2. Don’t Forget About “Use it or Lose it” Features

Most healthcare plans come into two categories: FSA offerings or HSA plans. 

The Flexible Spending Account, or FSA plan, is a “use it or lose it” type of offering—meaning any benefits you haven’t used up or taken advantage of by December 31 are typically gone.

An HSA, or Health Savings Account, doesn’t work that way. By law, a Health Savings Account must be linked to a high-deductible health insurance plan. In 2014, the minimum deductible for single coverage is $1,250; for family coverage, the minimum deductible is $2,500.

Those with an HSA can choose to save up to $3,300 for an individual and $6,550 for a family. (HSA holders who are 55 and above can sock away an extra $1,000 which means $4,300 for an individual and $7,550 for a family.) All these contributions are 100% tax deductible from gross income.

Premiums for high-deductible plans are usually lower than those for traditional plans, which may explain the growth in HSA plans.

About a decade ago, back in 2005, there were just one million people enrolled in HSAs. Today, there nearly 12 million HSA accounts holding $22.8 billion, according to a 2014 research report from Devenir.

Even though they function differently, both FSA plans and HSA plans are tax-advantaged because they let you save money tax free for eligible healthcare expenses. You then get reimbursed for those healthcare costs.

Just make sure you comply with the laws that govern these plans.

For example, under Affordable Care Act rules, the cost of an over-the-counter medicine or drug cannot be reimbursed from the account unless a prescription is obtained. The change doesn’t affect insulin, even if purchased without a prescription, or expenses such as medical devices, eyeglasses, contact lenses, co-pays, and deductibles.

This means that if you use funds from your FSA or HSA to reimburse the cost of over-the-counter prescriptions and you don’t have a prescription, your reimbursement amount will be considered gross income and it will subjected to an additional tax of 20%.

Likewise, nonmedical withdrawals from your health savings account are taxable income and subject to a 20% tax penalty.

3. You can’t “undo” a bad decision for a year

During open enrollment season, one question people often ask is: Can I later change my mind and switch healthcare plans? Unfortunately, the answer is no.
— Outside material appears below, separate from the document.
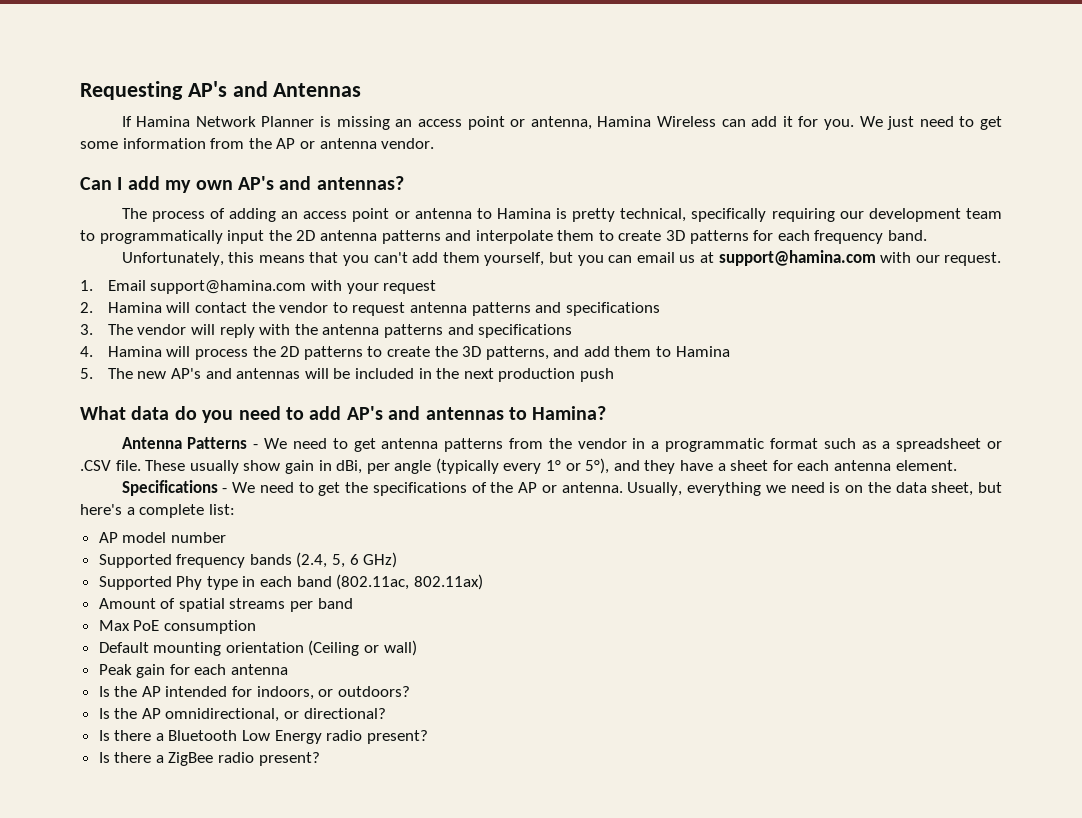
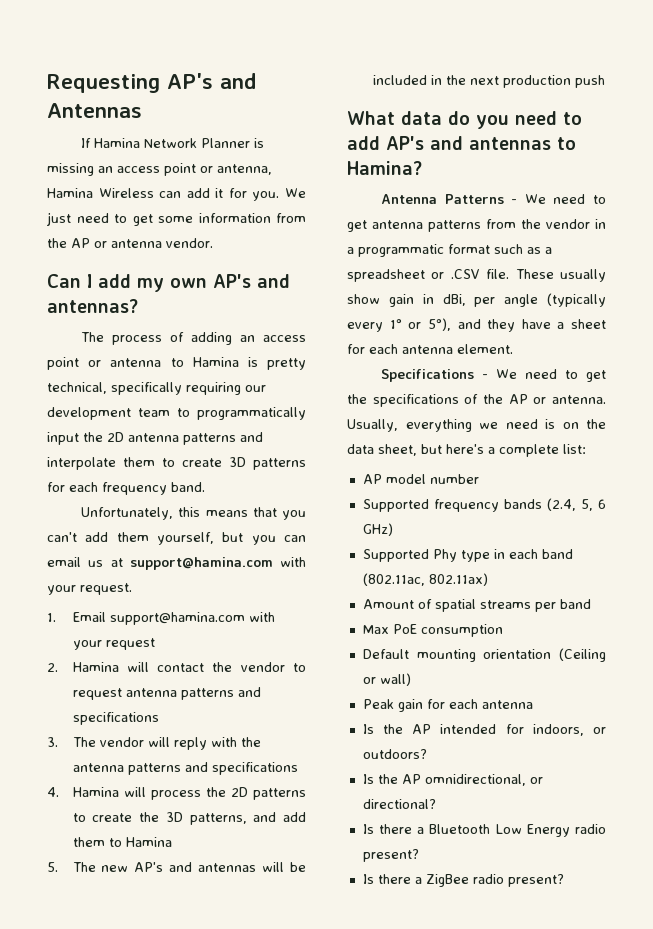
[915,255,940,263] our -> [47,585,76,595] your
At least, you can’t change your mind in the near-term.

You’re usually forced to stick with the same plan until the next open enrollment season, unless you experience a change in your family circumstances, such as getting married or divorced or having a baby, naturally or via adoption.
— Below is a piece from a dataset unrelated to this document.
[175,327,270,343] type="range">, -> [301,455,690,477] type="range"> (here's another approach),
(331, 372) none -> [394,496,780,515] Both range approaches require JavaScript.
4. You may not need a “Cadillac” policy

People who worry a lot about health issues sometimes tend to want “the best policy that money can buy.” If you have a family history of certain diseases, conditions or illnesses, or if people in your family tend to get sick or injured a lot, it may be worth it to consider a comprehensive policy with a lot of bells and whistles.

But if your and your loved ones are in relatively good health, you probably don’t need a so-called “Cadillac” policy offering top of the line benefits and features.
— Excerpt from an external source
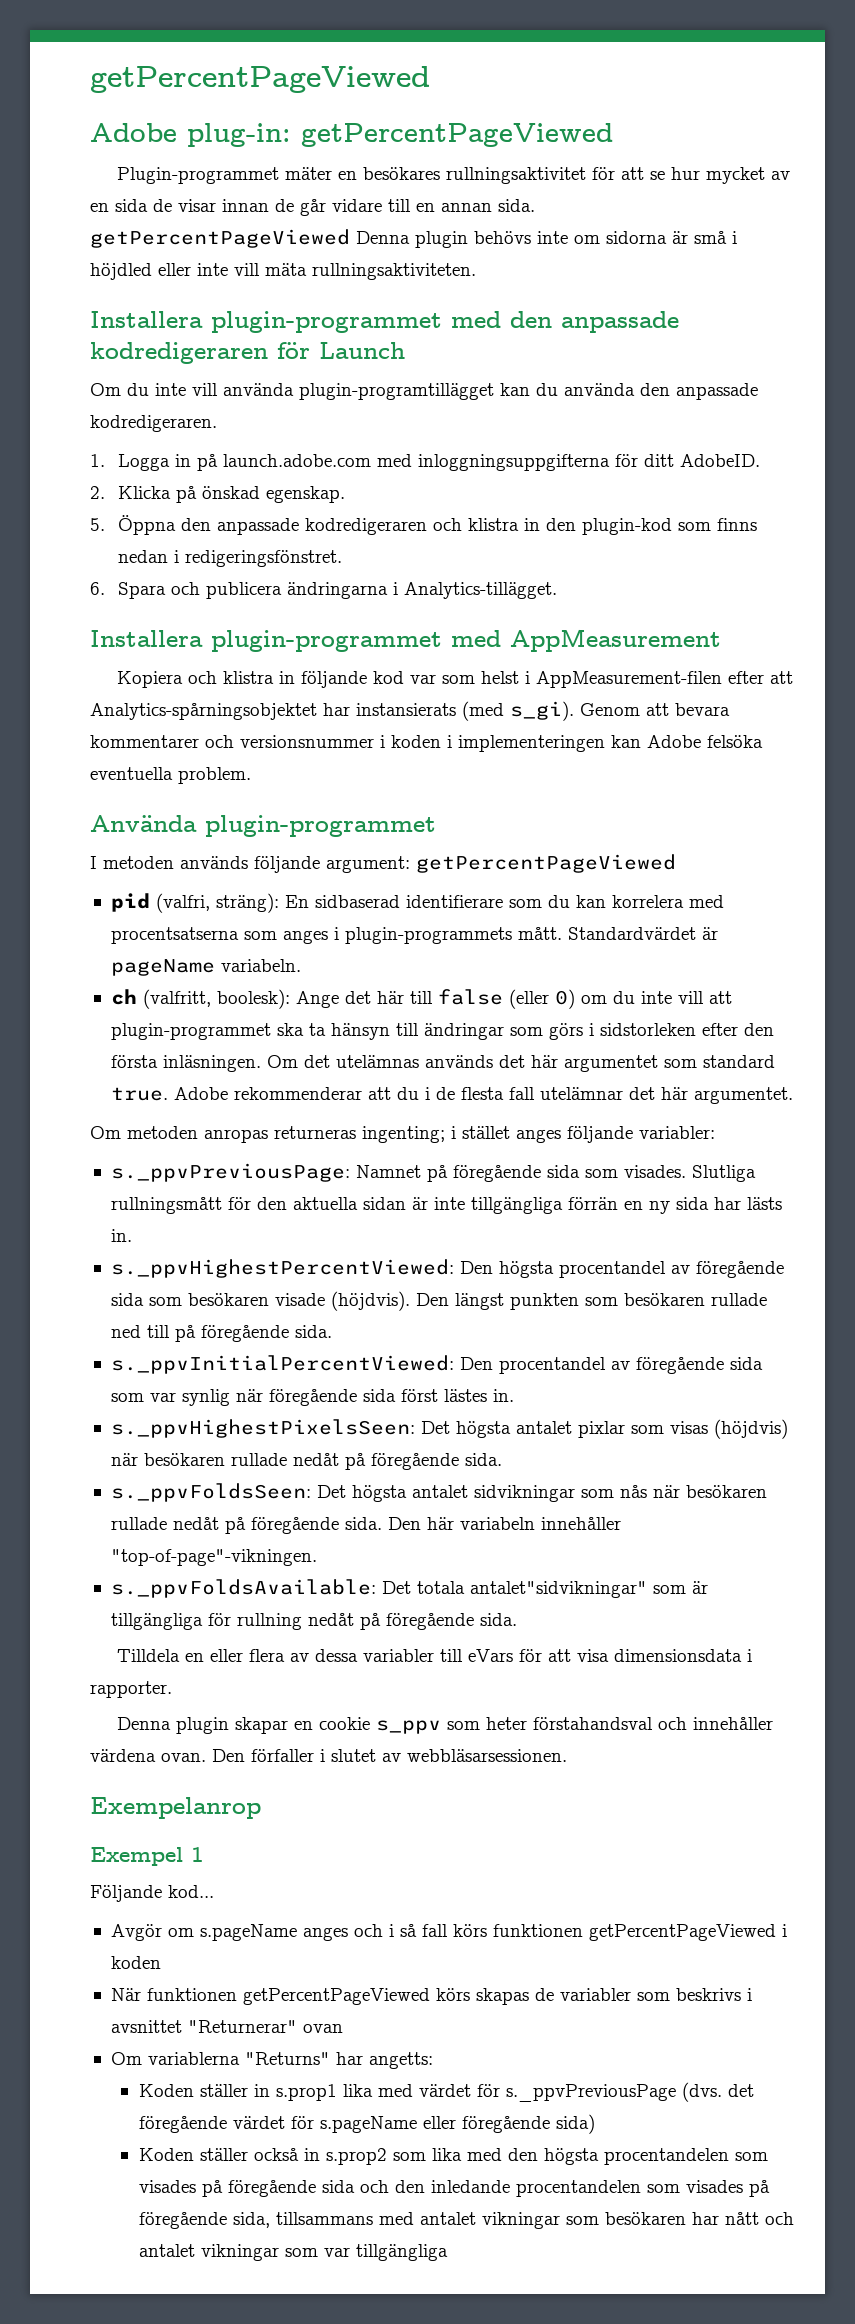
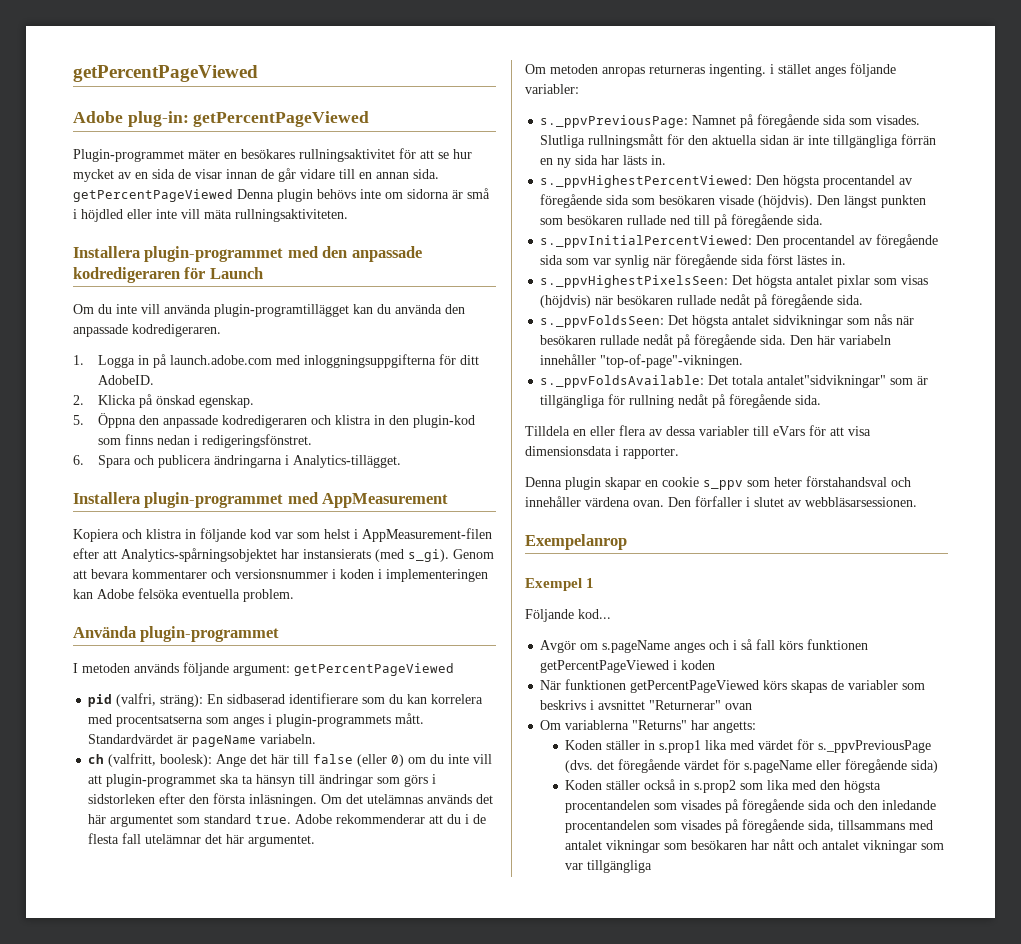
[362,1126,445,1143] ingenting; -> [709,64,766,77] ingenting.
To get the best healthcare policy at the most reasonable price, consider three factors: price, coverage and ease of use. While affordability matters greatly, don’t let the monthly premiums be the sole criteria.

Also, look at the prescription drug costs on a plan, the deductible you have to pay before benefits kick in, as well as overall limits on how much you can be expected to shell out in any given year. 

Regarding your coverage, find out what services and procedures are included—as well as those that are excluded before picking a plan. Don’t make the mistake of picking a policy with rock-bottom pricing only to later discover that it only covers major injuries or catastrophic illnesses.

Once you feel comfortable with a health plans pricing and level of coverage, make sure you also find out the process for submitting claims, whether or not toll-free phone help and online assistance is available from a health insurer, as well as how easy it is to go to specialists or consult doctors of your choice, both in and out of the healthcare network.